Eine Wahl, ein Amt, ein Talentschuppen. So kann man einen Posten von mittelgroßer Bedeutung für die Identität dieser Republik natürlich auch in Grund und Boden ruinieren. Was die Bonner Parteispitzen derzeit an Albernheiten um die Kandidatur des künftigen Bundespräsidenten betreiben, das könnte gut bei „Verstehen Sie Spaß?“ durchgehen. Letzter Vorschlag: Herr Heitmann. Aus Sachsen. „Da wären wir Sachsen aber stolz“, sagt Kurt Biedenkopf, der auch schon mal für einen anderen Kandidaten war, „obwohl wir ihn ungern gehen ließen.“

Dafür und natürlich für Sachsen findet sich doch sicher eine Lösung.

Wie wär's damit: einfach behalten, das Schmuckstück des Sachsen-Kabinetts! Als Präsidenten will ihn ernstlich doch keiner. Nicht einmal die Bild-Zeitung, nachdem sie ihn in ganzer Leibesgröße abgelichtet, mit dickem Fragezeichen und dazu noch mit seinem Werbeslogan „Ich bin für Fleiß, Ordnung und Sauberkeit“ (oder ähnlich) geschmückt hat. So kann man den Westdeutschen natürlich die letzte Lust auf einen Ost-Kandidaten vermiesen. Dürfen Vorschläge für Ämter, bei denen die BürgerInnen zumindest entfernt mitvertreten sein möchten, sich inzwischen zur kulturellen Hauptströmung der Gesellschaft verhalten wie die Faust aufs Auge? Oder sollte das genau gemeint sein?

Kam dieser Vorschlag aus der Rubrik „Eins, zwei, drei, wir sind so frei!“, so gehören zwei andere in die Sparte „Je länger, je lieber“. Hier werden Ausstiegsschleifen für verdiente Westpolitiker ins Endlose weichgezeichnet, bevor jene ernstlich drohen, uns eines Tages doch noch zu verlassen. Die FDP wird es am Ende gar schaffen, Hans-Dietrich Genscher, der sich ja immer noch sträuben soll, als definitive Lösung anzubieten. Die Liberalen hatten immer schon einen Riecher für dieses Amt, und Genscher „hat den Ossi-Geruch“, meint FDP-Chef Klaus Kinkel als Empfehlung. Das wird beide Kategorien von Geruchsträgern, die Wessis und die Ossis, entzücken. Nur daß der Auftritt Genschers jetzt schon verhunzt ist, bei dieser Laienspielschau von Königsmachern. „Herr Heinrich sitzt am Vogelherd“ und nimmt von der Abordnung der Edlen des Reiches die kleine Krone der Demokratie entgegen – das ist bis auf weiteres verpatzt.
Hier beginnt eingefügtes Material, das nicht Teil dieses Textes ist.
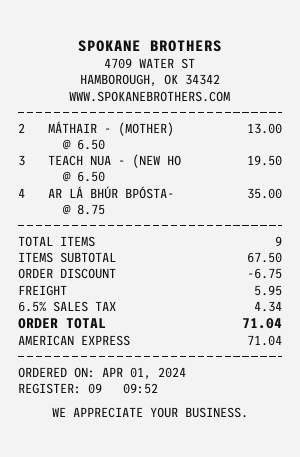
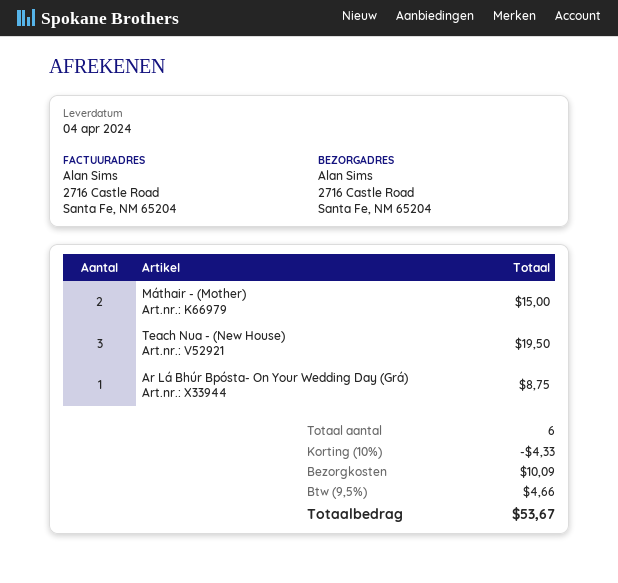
MÁTHAIR - (MOTHER): 2 for 13.00 -> 2 for 15.00
AR LÁ BHÚR BPÓSTA-: 4 for 35.00 -> 1 for 8.75
total quantity: 9 -> 6
discount: 6.75 -> 4.33
shipping: 5.95 -> 10.09
tax: 6.5% = 4.34 -> 9.5% = 4.66
total: 71.04 -> 53.67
Die SPD hat ein anderes, auch sehr anrührendes Textbuch in der Hand. Sie hatte sich, auf einen vermeintlichen Fingerwink des Kanzlers, zu dem Opfer durchgerungen, ihr größtes Bundesland in die grausame, die landesvaterlose Zeit fallen zu lassen, um der größeren Republik mit einem ihrer Besten auszuhelfen.

Wenn man es näher bedenkt, war das nicht nur selbstlos, sondern geradezu ein spontaner Impuls der Gerechtigkeit. Empfindet es nicht der kleine Mann als ziemlich ungerecht, daß die SPD in ihrer langen Geschichte erst ein einziges Mal den deutschen Präsidenten stellen durfte? Muß das nicht – Wahljahr hin oder her – auch die Union überzeugen, die dummerweise satte Mehrheiten in der Bundesversammlung hat? Und was ist, wenn nicht? Muß man Johannes Rau das antun?

Wo so viel Ratlosigkeit herrscht, da helfen alle gern mit, Möllemann zum Beispiel und die NRW-FDP, die ihre eigenen und gänzlich uneigennützigen Motive haben, wie zu vermuten steht. Andererseits sind sie, selbstredend, auch für Genscher: der war noch länger im Amt – irgendwie geht es hier um Ewigkeitsrekorde. Egal wie, es zählt, was unterm Strich herauskommt. Das ist auf jeden Fall erste Sahne, Verdienstvolles, das gute Alte eben, das wir schon kennen.

Da kann sich die Satire-Zeitung Titanic bruchlos anschließen, die gleich Möllemann auslobigt, was die satirefreie Zeit, die ihrerseits – warum wohl? – für Rau ist, bierernst bekriteln läßt. Und so weiter, und so weiter.

Ergebnis: Nichts geht mehr, alles ist ineinander verkeilt, alle Bonner Parteien haben sich, teilweise ohne jede Erfolgschance, mit Personalien festgelegt, von denen sie nicht mehr herunterkommen, die aber auch niemanden überzeugen können – falls diese kleine nebensächliche Frage der öffentlichen Akzeptanz überhaupt noch ernstlich interessiert beim Bonner Stellungskrieg.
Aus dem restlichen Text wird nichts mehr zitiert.